Determine the force in cables AB and AC necessary to support the 12-kg traffic light.

Image from: Hibbeler, R. C., S. C. Fan, Kai Beng. Yap, and Peter Schiavone. Statics: Mechanics for Engineers. Singapore: Pearson, 2013.

#### Solution:

We will first draw the free body diagram representing the forces at point A (the traffic light).

We will assume forces going $\rightarrow^+$ to be positive and $\uparrow+$ to be positive and write our equations of equilibrium.

$\sum \text{F}_\text{x}=0$

$F_{AB}\text{cos}\,(12^0)\,-\,\frac{24}{25}F_{AC}=0$ ——————(eq.1)
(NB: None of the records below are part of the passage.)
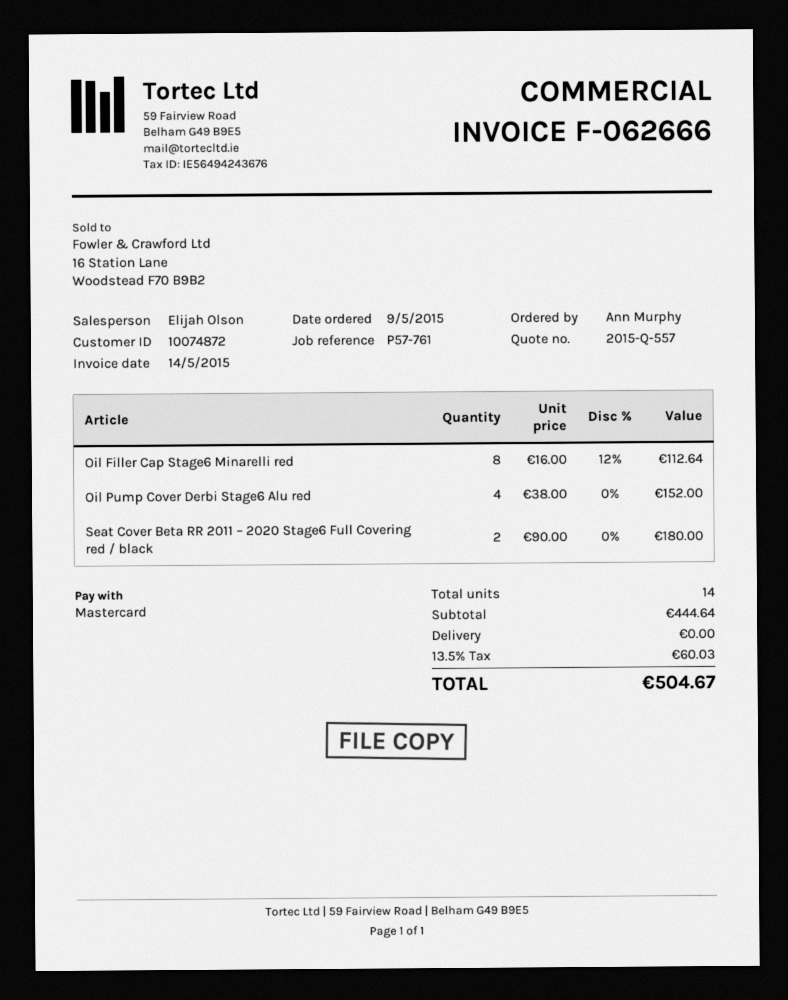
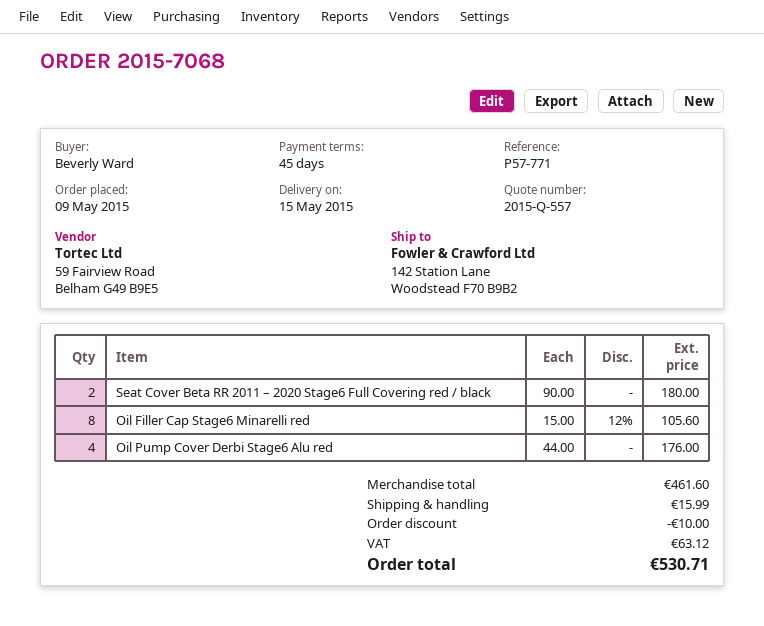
reference: P57-761 -> P57-771
ordered by: Ann Murphy -> Beverly Ward
Oil Filler Cap Stage6 Minarelli red: 8 x 16.00 - 12% = 112.64 -> 8 x 15.00 - 12% = 105.60
Oil Pump Cover Derbi Stage6 Alu red: 4 x 38.00 = 152.00 -> 4 x 44.00 = 176.00
subtotal: 444.64 -> 461.60
discount: none -> 10.00
shipping: 0.00 -> 15.99
tax: 60.03 -> 63.12
total: 504.67 -> 530.71

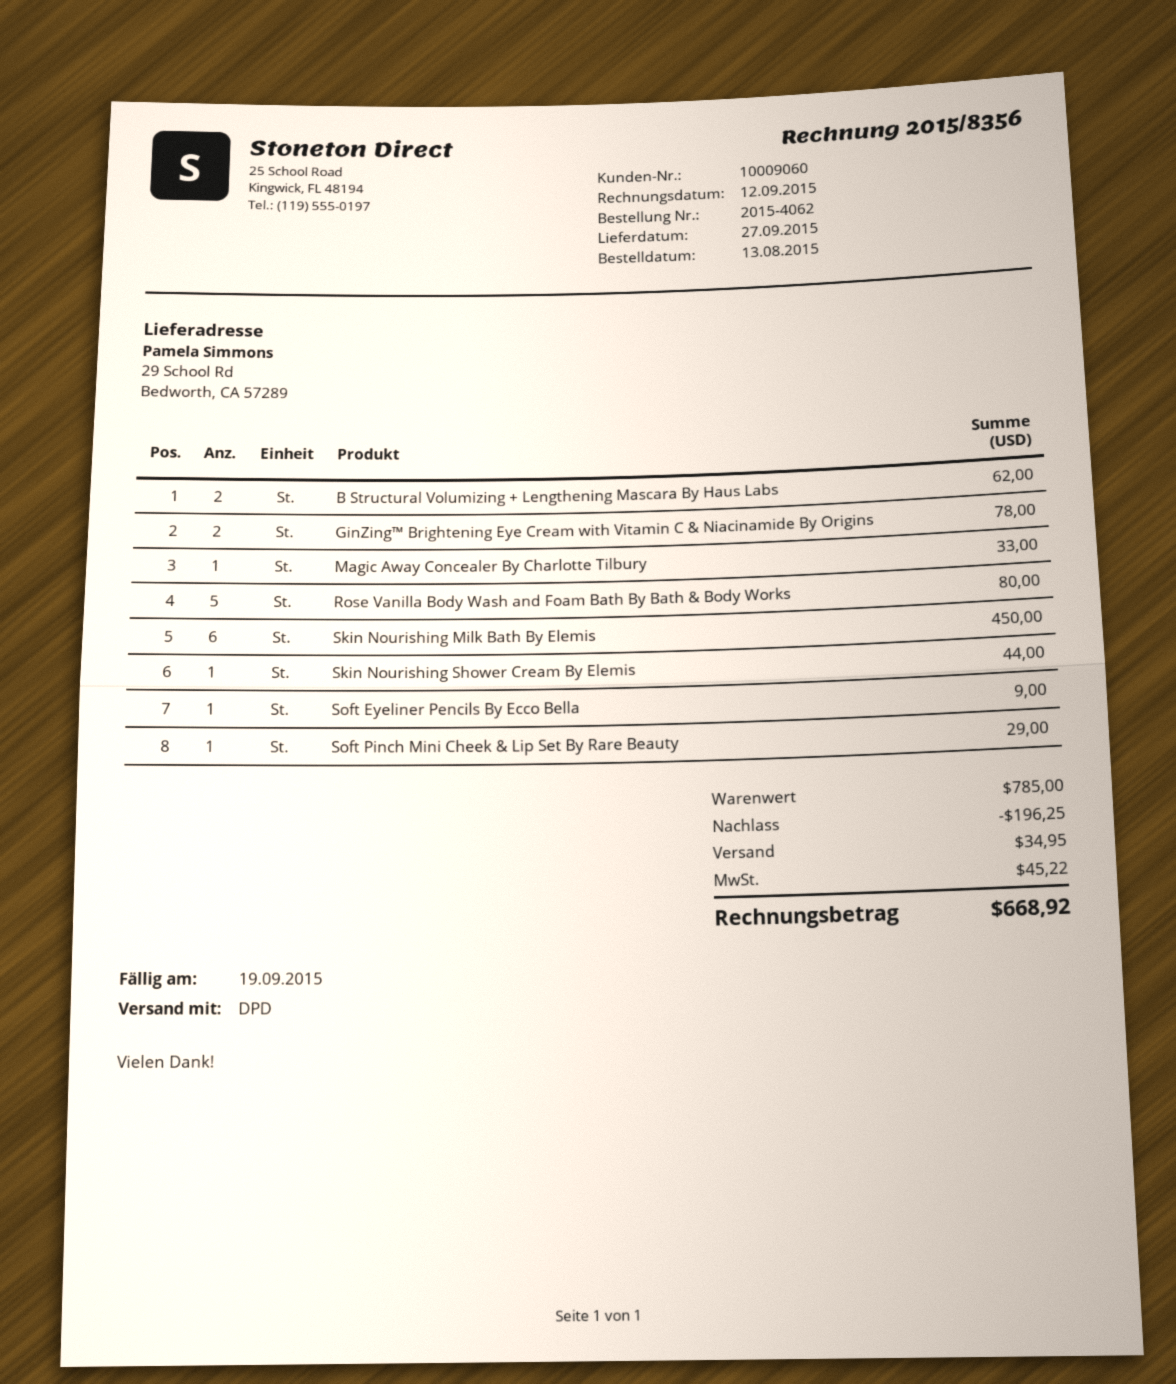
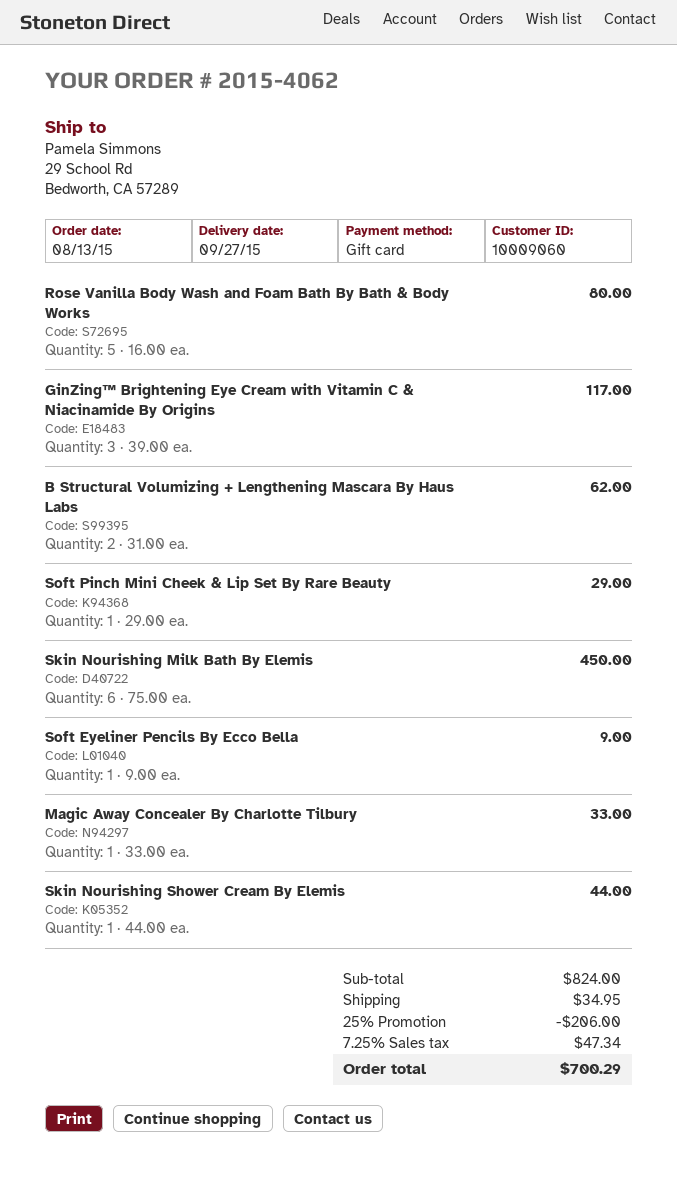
GinZing™ Brightening Eye Cream with Vitamin C & Niacinamide By Origins: 2 for 78.00 -> 3 for 117.00
subtotal: 785.00 -> 824.00
discount: 196.25 -> 206.00
tax: 45.22 -> 47.34
total: 668.92 -> 700.29

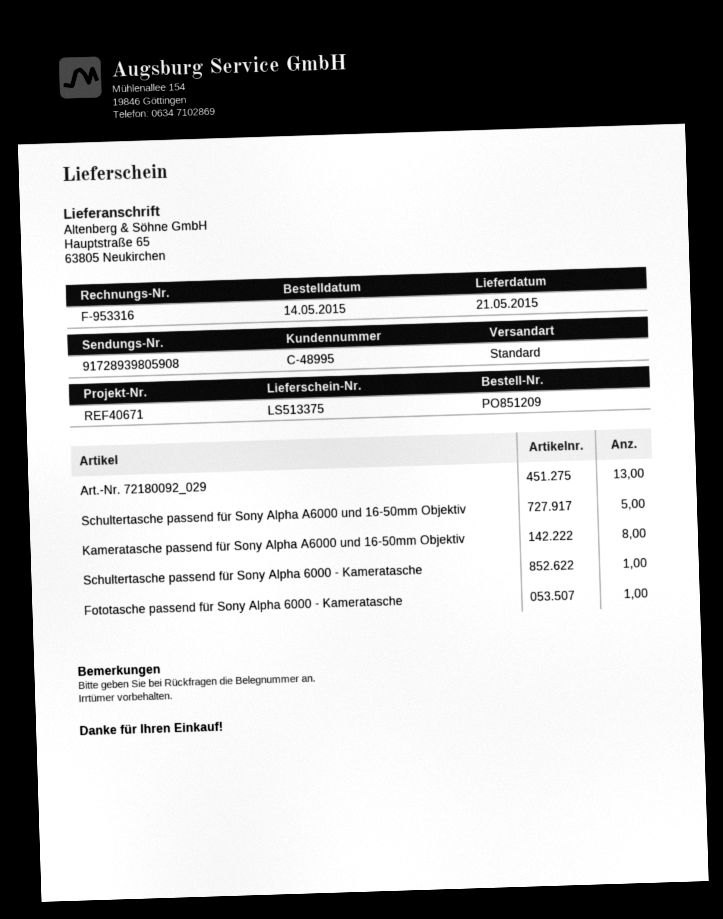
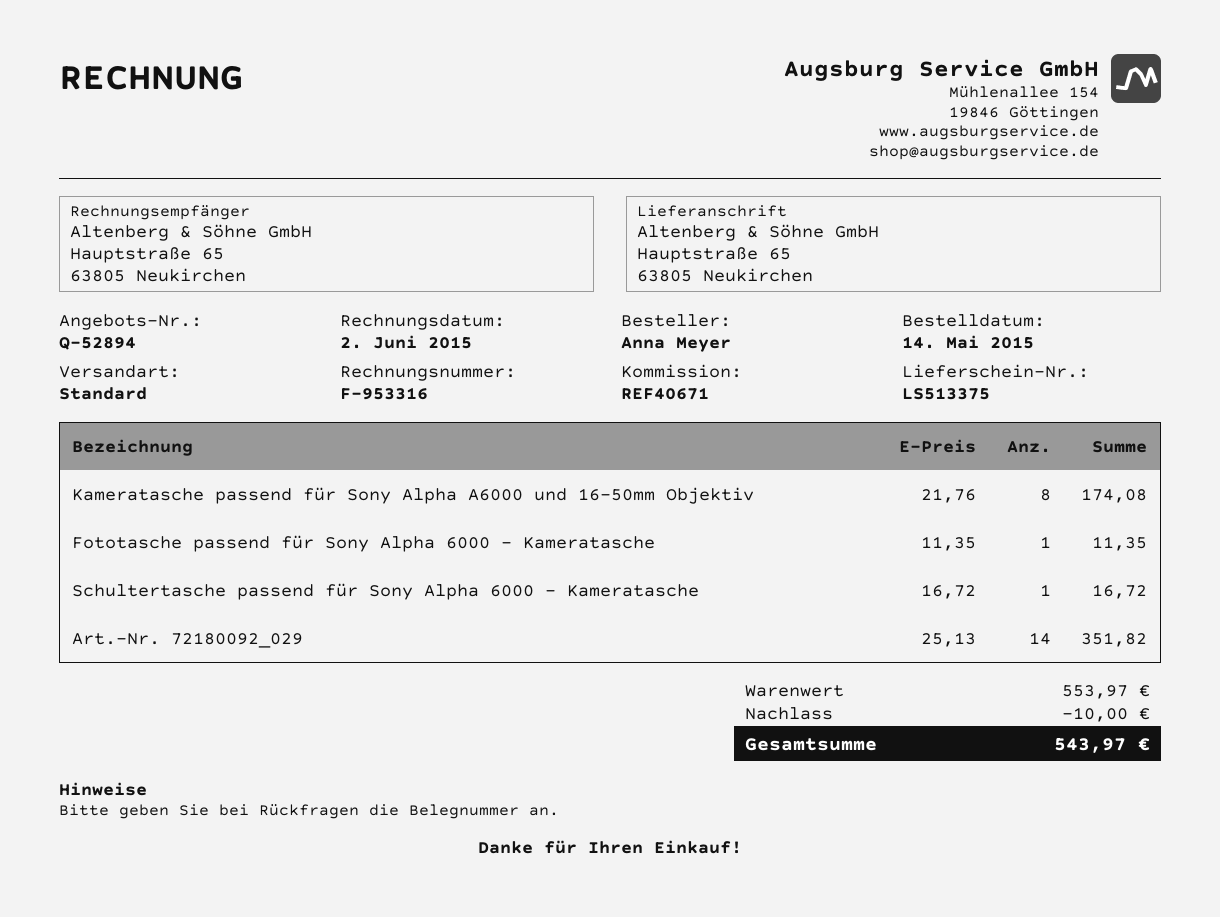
Art.-Nr. 72180092_029: 13 -> 14
Schultertasche passend für Sony Alpha A6000 und 16-50mm Objektiv: 5 -> none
$\sum \text{F}_\text{y}=0$

$F_{AB}\text{sin}\,(12^0)\,+\,\frac{7}{25}F_{AC}\,-\,117.72=0$ ——————(eq.2)

Show me the free body diagram again

To solve for $F_{AB}$ and $F_{AC}$, we will isolate for $F_{AB}$ in eq.1.

$F_{AB}=\frac{24\,F_{AC}}{25\,\text{cos}\,(12^0)}$

(Simplify)

$F_{AB}\,=\,0.9814F_{AC}$ ——————(eq.3)

We will now substitute this value into eq.2.

$0.9814F_{AC}\text{sin}\,(12^0)\,+\,\frac{7}{25}F_{AC}\,-\,117.72=0$

(solve for $F_{AC}$)

$F_{AC}=243.2$ N

We can now substitute the value of $F_{AC}$ into eq.3 to figure out $F_{AB}$.

$F_{AB}\,=\,(0.9814)(243.2)$

$F_{AB}\,=\,238.7$ N